One petitioner, Jean-Baptiste de Loose, a merchant at Ghent,2 sends a signed memorial about the Empereur toujours auguste, a ship he is outfitting at Ostend for a voyage to America. Anticipating the establishment of formal commercial ties, he wishes a permit to enter the port at Philadelphia and, in the event of an emergency, other ports as well. On September 25 he writes again, this time in English, to remind his “Lordship” of his memorial which his father-in-law delivered some time ago. He is certain that a vessel provided with a note from Franklin will “meet generaly with more freedom than those without.” Franklin’s note for a reply states: “Recd the honour of his Memorial & Letter requesting a Passport for a Vessel to sail from Ostend. That I have no Authority to give such Passports, and that if I had it would be of no Use. Otherwise it would be a Pleasure to oblige him.”

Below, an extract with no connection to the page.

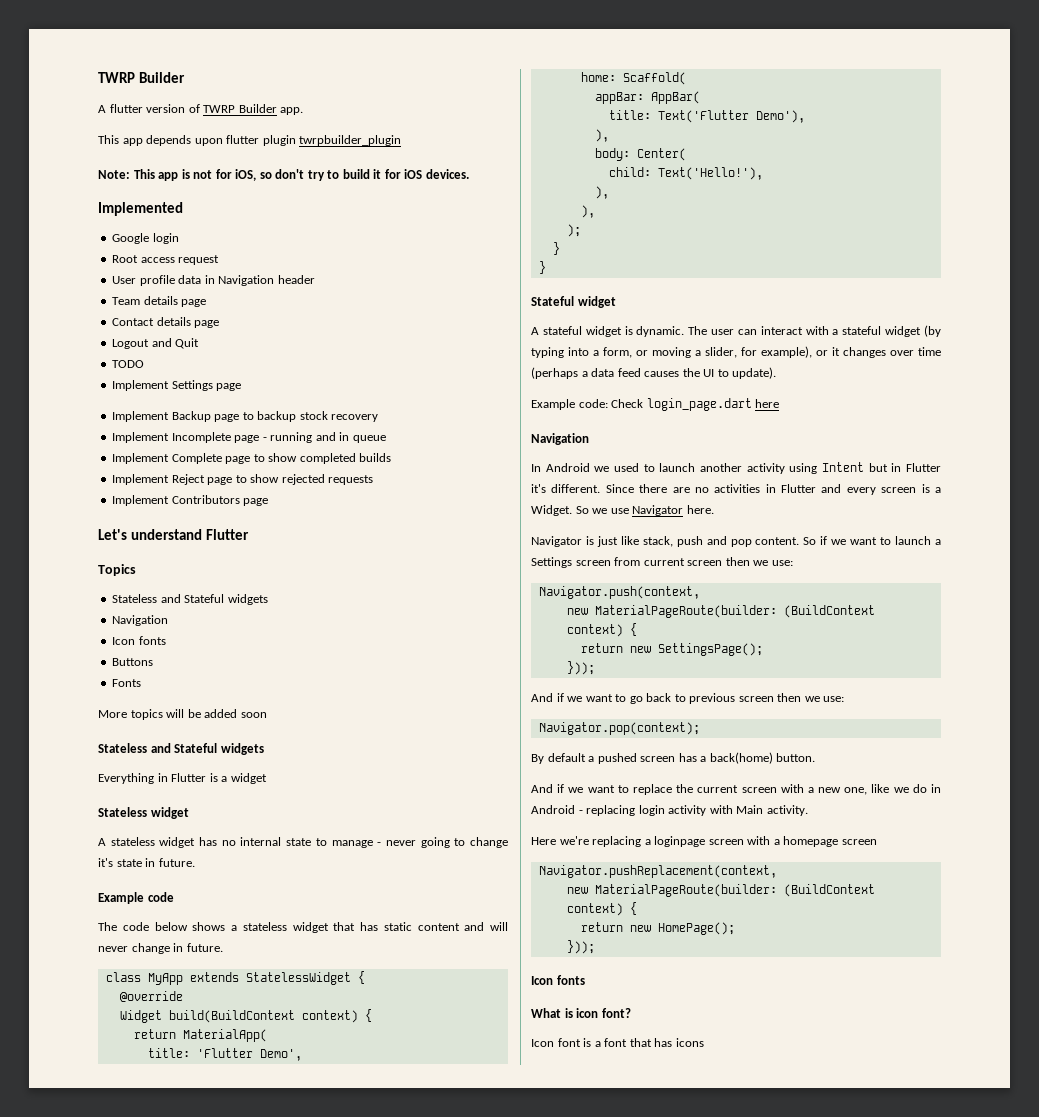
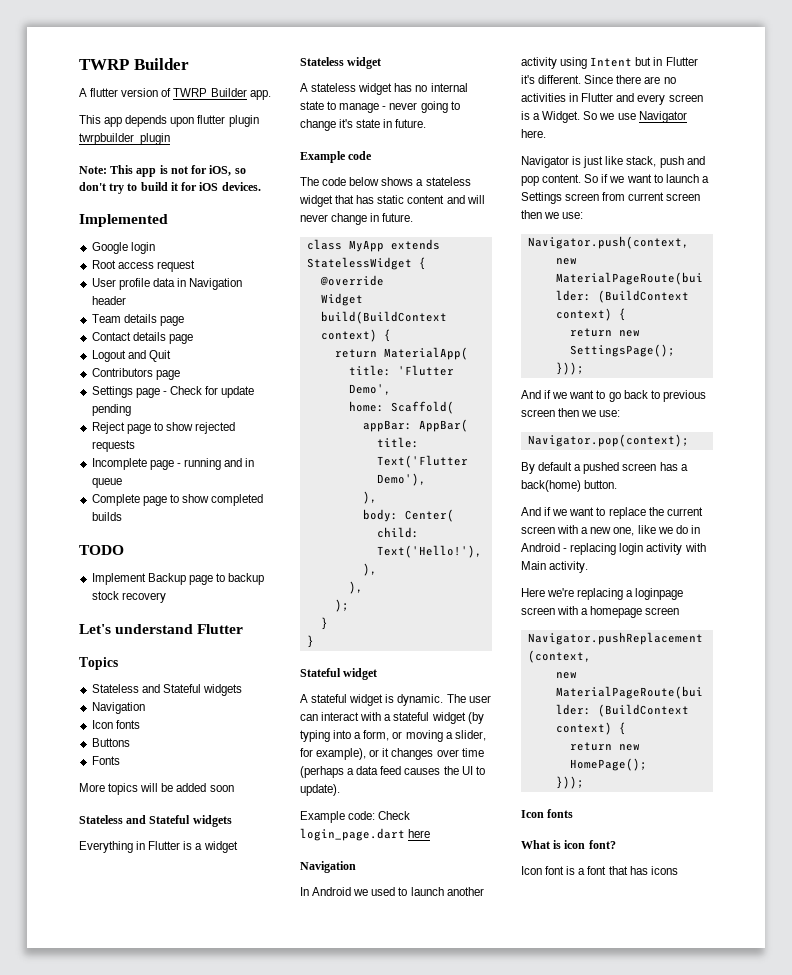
[112,360,145,368] [112,380,170,391] TODO // Implement -> [91,368,180,380] Contributors page //
(242, 387) none -> [162,386,255,398] [91,404,131,416] [91,422,236,434] [91,440,135,452] [91,458,255,470] [91,478,122,488] [91,494,264,506] [91,512,122,521] [79,545,124,555] - Check for update pending // Reject page to show rejected requests // Incomplete page - running and in queue // Complete page to show completed builds // TODO
[112,432,386,443] [112,453,392,464] [112,474,374,485] [112,495,269,506] // Implement Incomplete page - running and in queue // Implement Complete page to show completed builds // Implement Reject page to show rejected requests // Implement Contributors page -> (166, 597) none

Franklin received only three requests for commissions in the army. Cousturier, a former officer of the French maréchaussée, writes on August 25 from Saissac, near Carcassonne, a brief but insistent plea “au plus grand ministre de la terre.” Given his natural inclination for the military, as well as his desire to see America under the orders of the great “Vaquinston,” he begs Franklin to obtain for him a military position and protection in North America.
Gourdeau de Monthigny, a Poitevin from Chantonnay, asks Franklin for a position in the army but will also accept a job in a state-owned company or clearing land on one of the American islands. Should proof of nobility be required for the army, M. d’Hozier de Serigny3 recently certified the family titles for his brother, a cadet at the Ecole militaire.
One wonders what Franklin made of the last of these requests for an army commission, from Richard Barrington, second son of the late Maj. Gen. John Barrington and nephew of Lord Barrington.4 His “extravagance and dissipation,” he writes in English on January 16, forced him to resign his commission in the 3rd Foot Guards and join the troops of the East India Company. Ill health compelled him to return to England, and, as his mother lived in France, he sought refuge there from his creditors.5 He has lived in France since last March. His health reestablished, he is now determined to settle in America, as “the cause of Liberty has always had my best and sincerest wishes, and happy I am that it has succeeded so well.” His annuity allows him to maintain his gentlemanly appearance, and if employed in the American Army, “I shall think Myself bound by Gratitude as well as inclination to exert my poor abilities for their service.” If Franklin hasn’t the power to appoint officers, will he recommend him to the commander-in-chief? Barrington assures Franklin that he has “seen the errors and folly of my former conduct and have too severely suffered, ever to be guilty of the like again.”6
The surgeon Marcel, who says Franklin promised to aid him when he stopped at Passy on his way back from England in 1780, writes from Le Blanc in Berry on September 29.7 He refers Franklin to M. de La Martiniére8 or his secretary for references. Marcel was released five months ago from his imprisonment on the “ne Kerre” [Necker?]. Whatever position Franklin wishes to have him fill, Marcel is ready.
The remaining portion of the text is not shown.